⚔️Draining the Naive Receiver

The learning process will be more beneficial for you if you will avoid the hints.

However, if you are frustrated, open these by order of frustration:

Hint 1

Understand through the code the relation in which NaiveReceiverLenderPool provides flash loans while FlashLoanReceiver borrows flash loans from the pool.

The two contracts interact directly through smart contract function calls.

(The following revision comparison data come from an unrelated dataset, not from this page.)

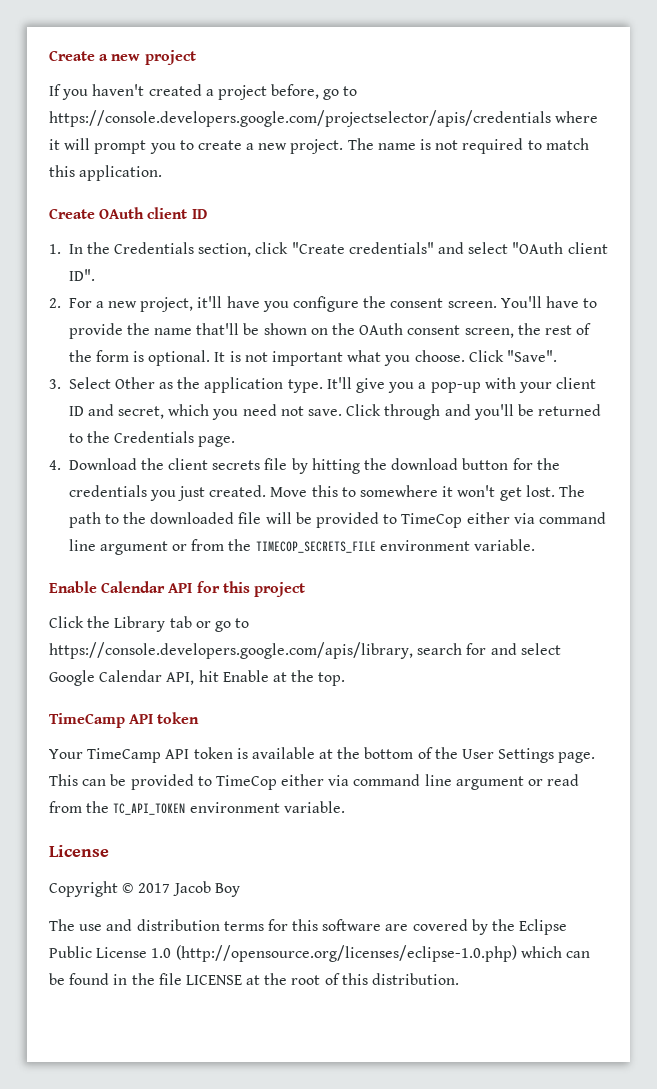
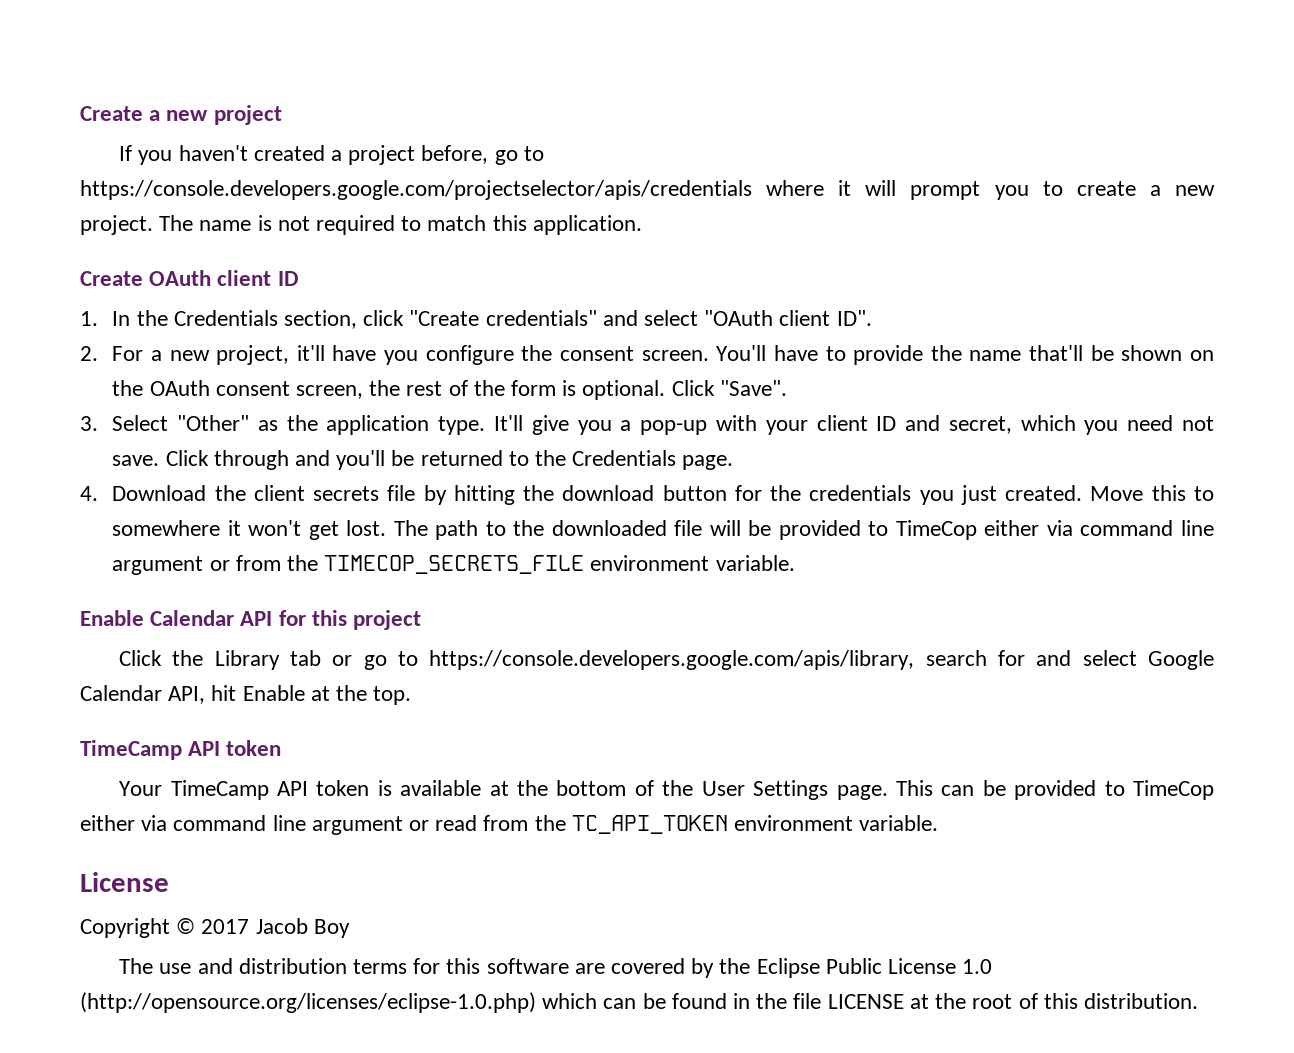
[214,350,465,366] It is not important what you choose. -> (666, 390) none
[114,377,155,389] Other -> [177,415,250,431] "Other"

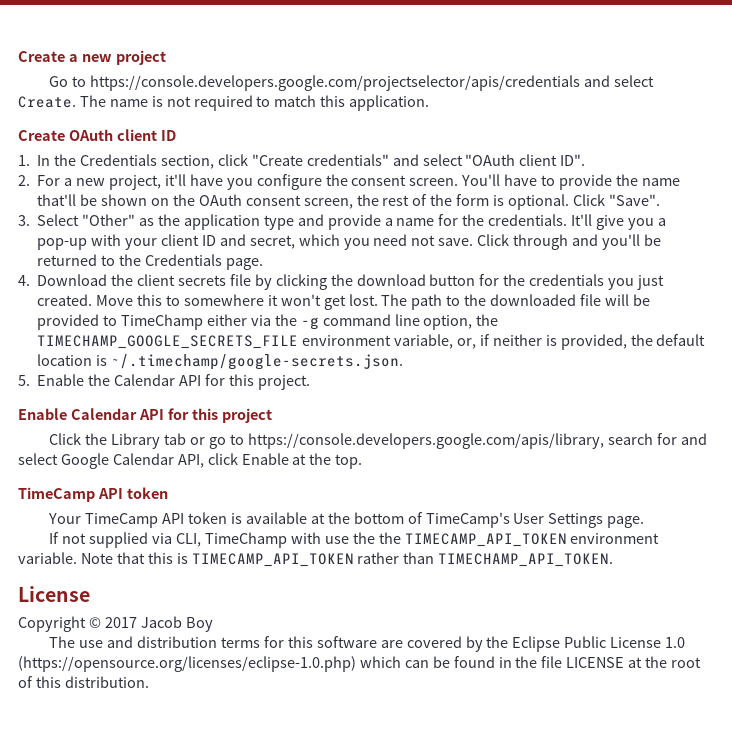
[119,145,544,165] [80,180,1215,200] [80,215,153,235] If you haven't created a project before, go to https://console.developers.google.com/projectselector/apis/credentials where it will prompt you to create a new project. -> [49,75,655,91] [18,96,76,108] Go to https://console.developers.google.com/projectselector/apis/credentials and select Create.
[438,416,486,435] type. -> [263,214,568,230] type and provide a name for the credentials.
[453,485,515,505] hitting -> [275,274,327,290] clicking
[895,520,1214,540] [112,555,795,575] TimeCop either via command line argument or from the TIMECOP_SECRETS_FILE environment variable. -> [121,314,499,330] [37,334,706,350] [37,354,404,370] [18,374,310,390] TimeChamp either via the -g command line option, the TIMECHAMP_GOOGLE_SECRETS_FILE environment variable, or, if neither is provided, the default location is ~/.timechamp/google-secrets.json. // 5. Enable the Calendar API for this project.
[211,685,237,701] hit -> [207,453,238,465] click
[662,780,694,796] the -> [425,512,510,528] TimeCamp's
[895,780,1215,800] [80,815,939,835] This can be provided to TimeCop either via command line argument or read from the TC_API_TOKEN environment variable. -> [49,532,660,548] [18,552,614,567] // If not supplied via CLI, TimeChamp with use the the TIMECAMP_API_TOKEN environment variable. Note that this is TIMECAMP_API_TOKEN rather than TIMECHAMP_API_TOKEN.
[80,992,536,1013] (http://opensource.org/licenses/eclipse-1.0.php) -> [18,656,356,672] (https://opensource.org/licenses/eclipse-1.0.php)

The NaiveReceiverLenderPool calls the FlashLoanReceiver's onFlashLoan function, and the FlashLoanReceiver sends the repayment back to the NaiveReceiverLenderPool.

Hint 2

The vulnerability resides as an access control issue in the FlashLoanReceiver::onFlashLoan implementation.

function onFlashLoan(
    address,
    address token,
    uint256 amount,
    uint256 fee,
    bytes calldata
) external returns(bytes32) {
        assembly { // gas savings
        if iszero(eq(sload(pool.slot), caller())) {
            mstore(0x00, 0x48f5c3ed)
            revert(0x1c, 0x04)
        }
    }

    if (token != ETH)
            revert UnsupportedCurrency();
        
        uint256 amountToBeRepaid;
        unchecked {
        amountToBeRepaid = amount + fee;
    }

    _executeActionDuringFlashLoan();

    // Return funds to pool
    SafeTransferLib.safeTransferETH(pool, amountToBeRepaid);

    return keccak256("ERC3156FlashBorrower.onFlashLoan");
}

The FlashLoanReceiver contract implements a function that is to be called by the NaiveReceiverLenderPool, and completely ignoring the first function parameter.

Hint 3

Since the user that implemented the FlashLoanReceiver contract forgot to validate the receiver parameter, another user of the NaiveReceiverLenderPool can deploy a malicious contract that triggers a request of a flash loan on behalf of the FlashLoanReceiver contract, draining it's funds into the pool.